:: WHAT TO PRODUCE ::
Report each line of the data below in which "none" appears.

:: DATASET EXTRACT ::
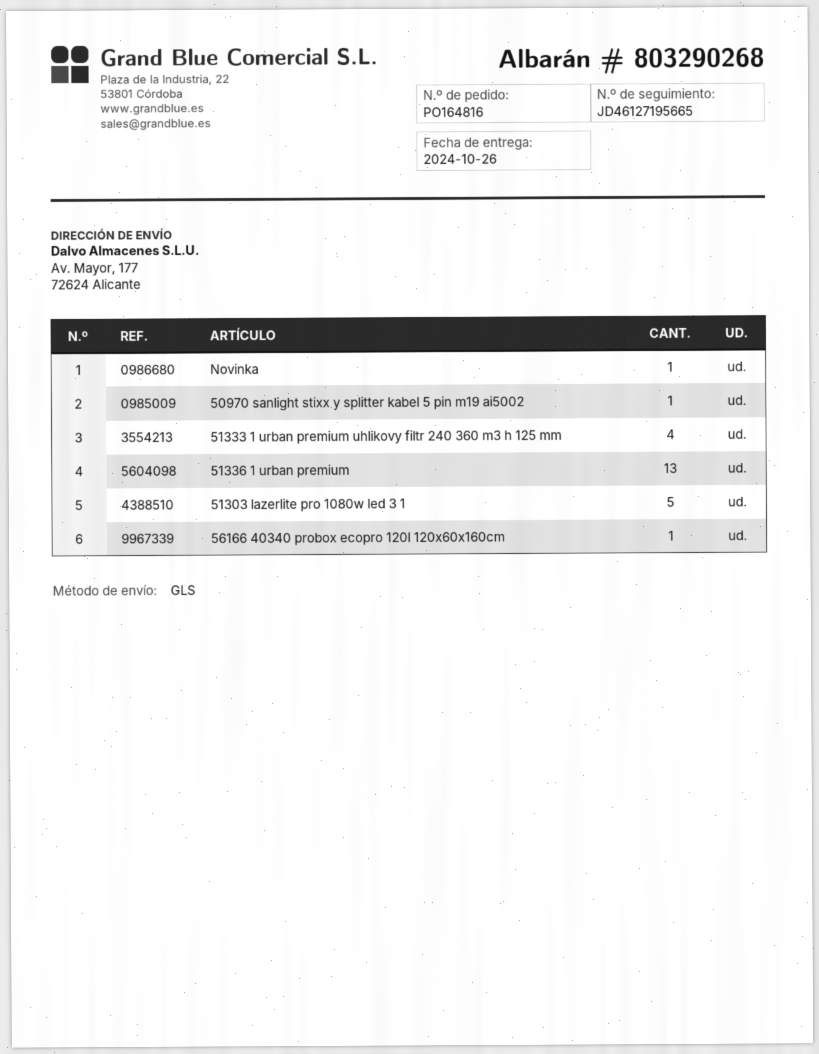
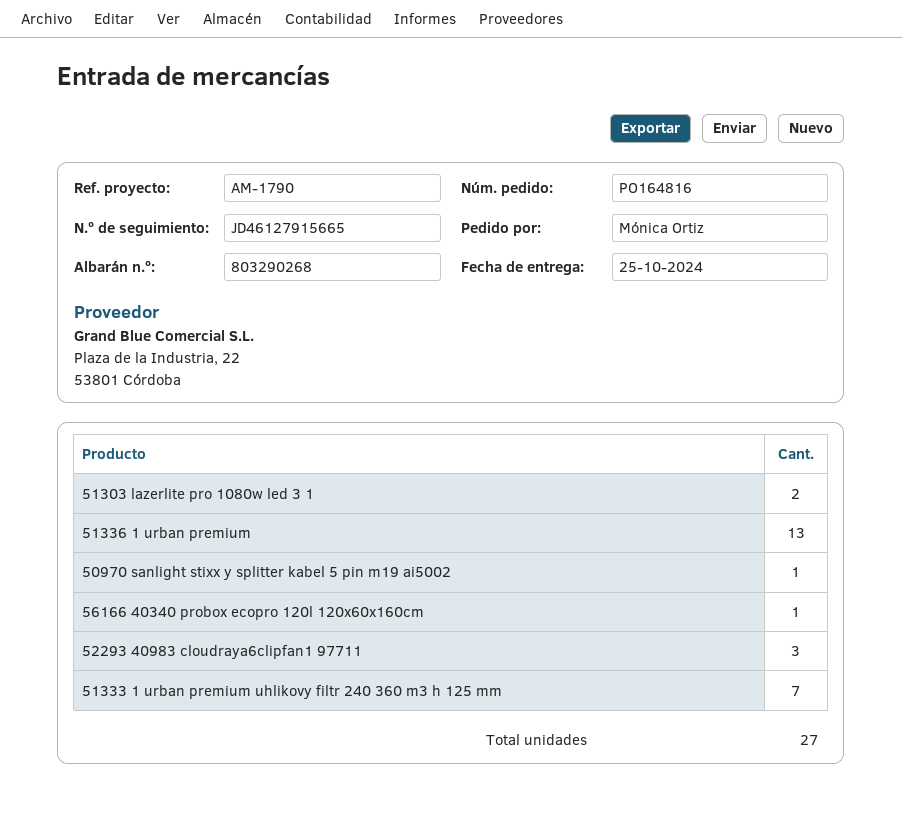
delivery date: 2024-10-26 -> 2024-10-25
tracking number: JD46127195665 -> JD46127915665
Novinka: 1 -> none
51333 1 urban premium uhlikovy filtr 240 360 m3 h 125 mm: 4 -> 7
51303 lazerlite pro 1080w led 3 1: 5 -> 2
52293 40983 cloudraya6clipfan1 97711: none -> 3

:: ANSWER TO THE EXERCISE ::
Novinka: 1 -> none
52293 40983 cloudraya6clipfan1 97711: none -> 3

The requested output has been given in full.